In this article we will discuss construction and marketing, the final two stages in any development project.  These are the action steps in the development process.  They’re also two segments that involve the least research, because if you’ve done your homework correctly up to this point, all your data will be double checked and confirmed.


Once your financing has been approved you’ll meet with a bank manager to discuss the construction draw schedule.  If the bank is big enough they will assign a construction loan manager. This person will be different than your loan officer and might even have construction experience. If you’re using a small, local bank it’ likely the loan officer who handled your deal will probably be your account manager as well.  In some cases having one person do both functions is a good thing, as you’ll have developed a good relationship with them over the course of the loan underwriting process.  Having that relationship may allow the loan officer to ease up on construction draw restrictions like hold backs and advances.

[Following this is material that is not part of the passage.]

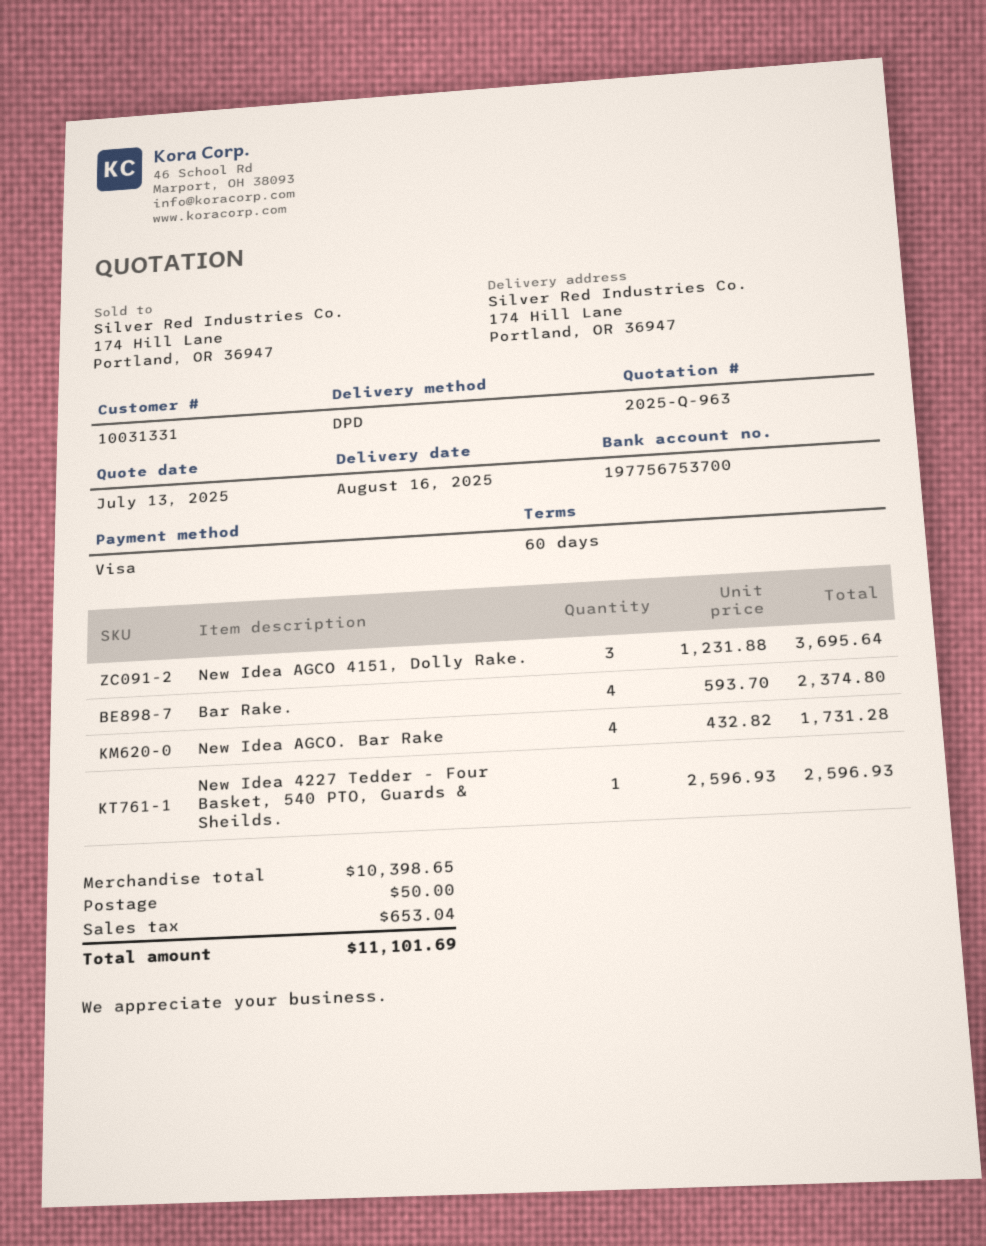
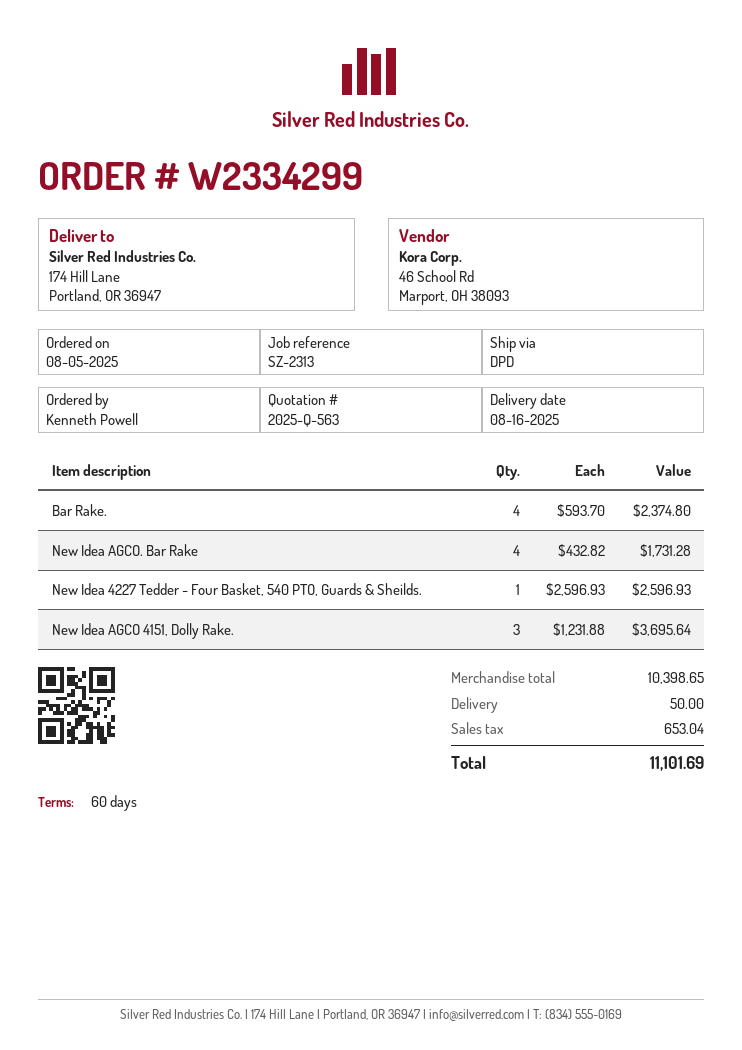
quote number: 2025-Q-963 -> 2025-Q-563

Generally, construction loan money is doled out in draws that match the stages of your construction.  Most construction projects follow a pretty tight schedule and your architect or contractor will have to provide that schedule for your meeting with the bank draw manager.  Standard construction procedure would be to start with horizontal development like roads, curbs, utilities, grading, etc.  Like an erector set, you gradually build vertically, working on things like foundations and basements, then sub floors, floors, frames, walls, roofs, etc.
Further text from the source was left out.